# [Task description]
From the entries below, please output exactly the lines starting at the one containing "Organic Cotton Pants" and ending at the one containing "total: 4422.10 -> 3755.62", both included.

====== Data to examine

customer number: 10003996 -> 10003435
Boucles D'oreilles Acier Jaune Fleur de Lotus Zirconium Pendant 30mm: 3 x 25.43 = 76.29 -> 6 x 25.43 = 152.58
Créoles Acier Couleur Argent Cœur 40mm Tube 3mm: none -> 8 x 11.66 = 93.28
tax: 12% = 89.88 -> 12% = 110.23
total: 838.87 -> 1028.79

============
====== Data to examine

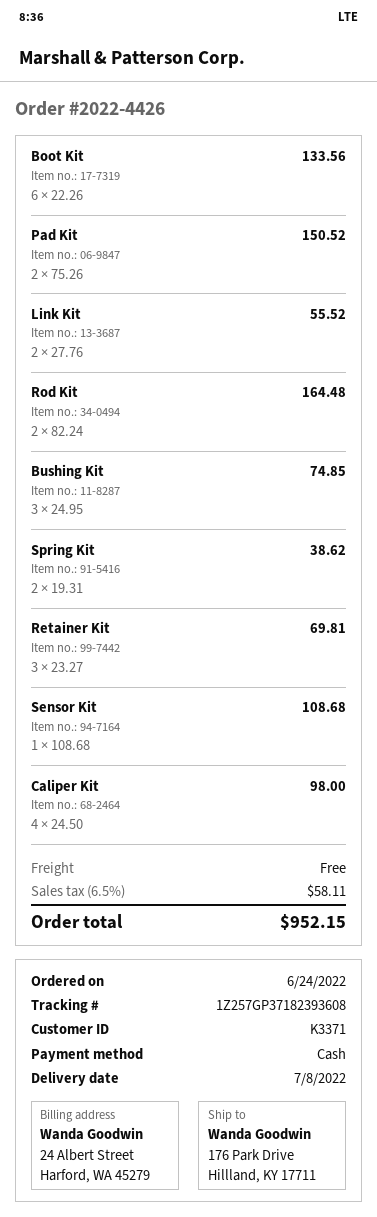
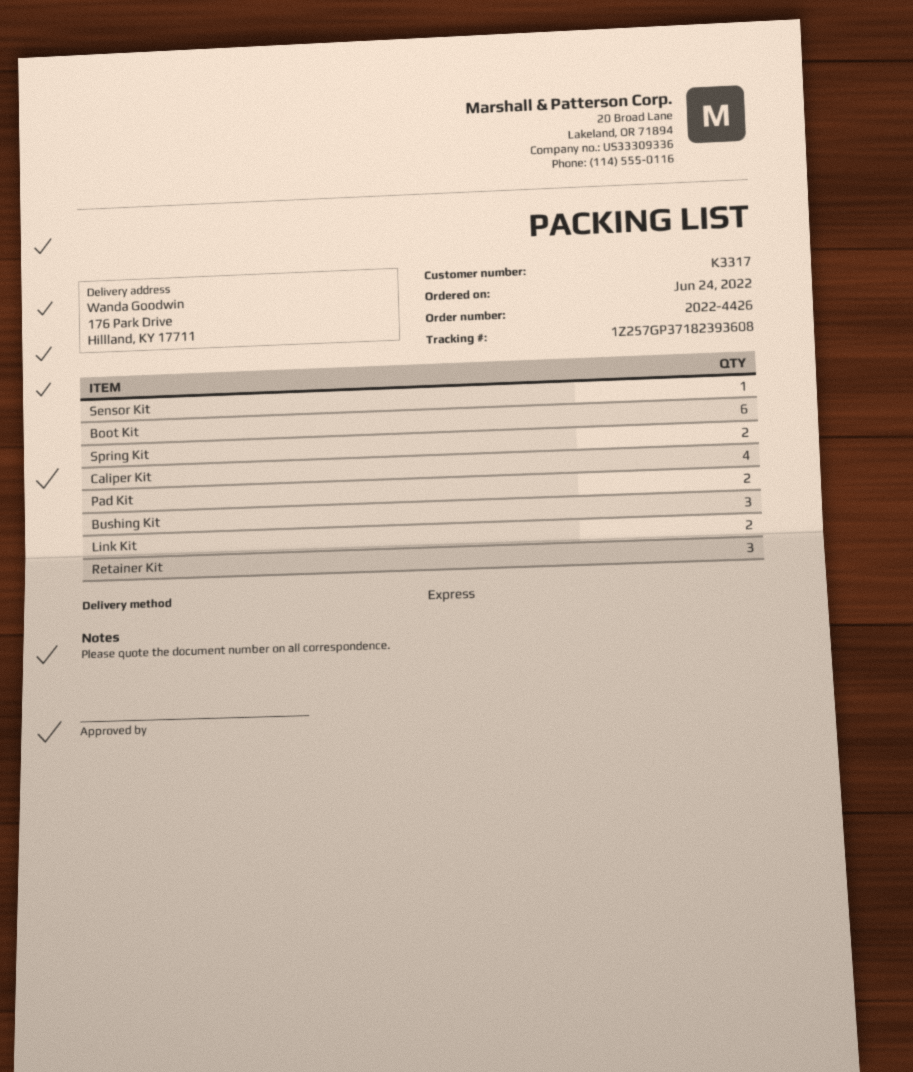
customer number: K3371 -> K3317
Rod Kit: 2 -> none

============
====== Data to examine

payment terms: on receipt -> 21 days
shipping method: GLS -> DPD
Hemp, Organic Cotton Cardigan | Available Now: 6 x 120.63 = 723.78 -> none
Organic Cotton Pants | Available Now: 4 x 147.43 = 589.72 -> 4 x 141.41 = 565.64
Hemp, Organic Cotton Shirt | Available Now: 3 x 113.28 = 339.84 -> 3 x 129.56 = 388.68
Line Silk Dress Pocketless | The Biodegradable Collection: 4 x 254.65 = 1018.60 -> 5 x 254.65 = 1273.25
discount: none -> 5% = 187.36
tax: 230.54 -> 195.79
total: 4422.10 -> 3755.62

============

# [Task answer]
Organic Cotton Pants | Available Now: 4 x 147.43 = 589.72 -> 4 x 141.41 = 565.64
Hemp, Organic Cotton Shirt | Available Now: 3 x 113.28 = 339.84 -> 3 x 129.56 = 388.68
Line Silk Dress Pocketless | The Biodegradable Collection: 4 x 254.65 = 1018.60 -> 5 x 254.65 = 1273.25
discount: none -> 5% = 187.36
tax: 230.54 -> 195.79
total: 4422.10 -> 3755.62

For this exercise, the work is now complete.